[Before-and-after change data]
-------------------------
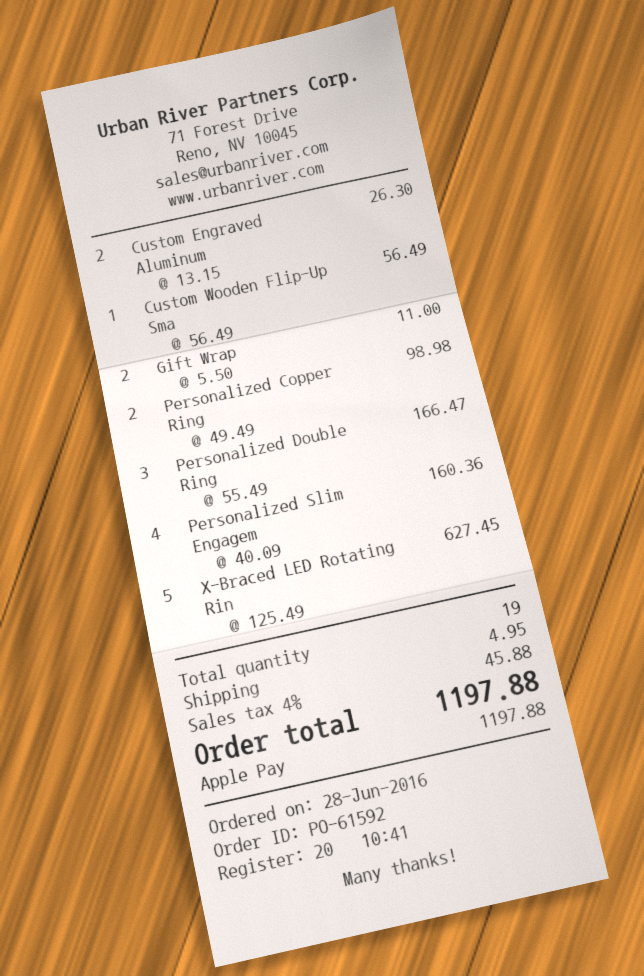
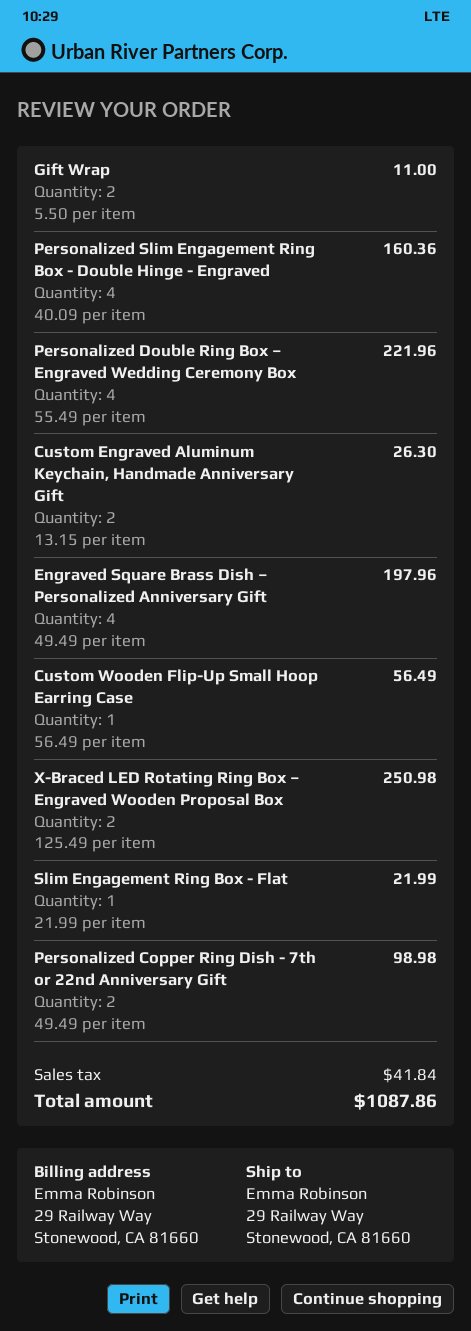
Personalized Double Ring: 3 x 55.49 = 166.47 -> 4 x 55.49 = 221.96
X-Braced LED Rotating Rin: 5 x 125.49 = 627.45 -> 2 x 125.49 = 250.98
Engraved Square Brass Dish – Personalized Anniversary Gift: none -> 4 x 49.49 = 197.96
Slim Engagement Ring Box - Flat: none -> 1 x 21.99 = 21.99
shipping: 4.95 -> none
tax: 45.88 -> 41.84
total: 1197.88 -> 1087.86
-------------------------
### Task to carry out
Review the entries above and return every line where "Ring" appears.

### Answer for this exercise
Personalized Double Ring: 3 x 55.49 = 166.47 -> 4 x 55.49 = 221.96
Slim Engagement Ring Box - Flat: none -> 1 x 21.99 = 21.99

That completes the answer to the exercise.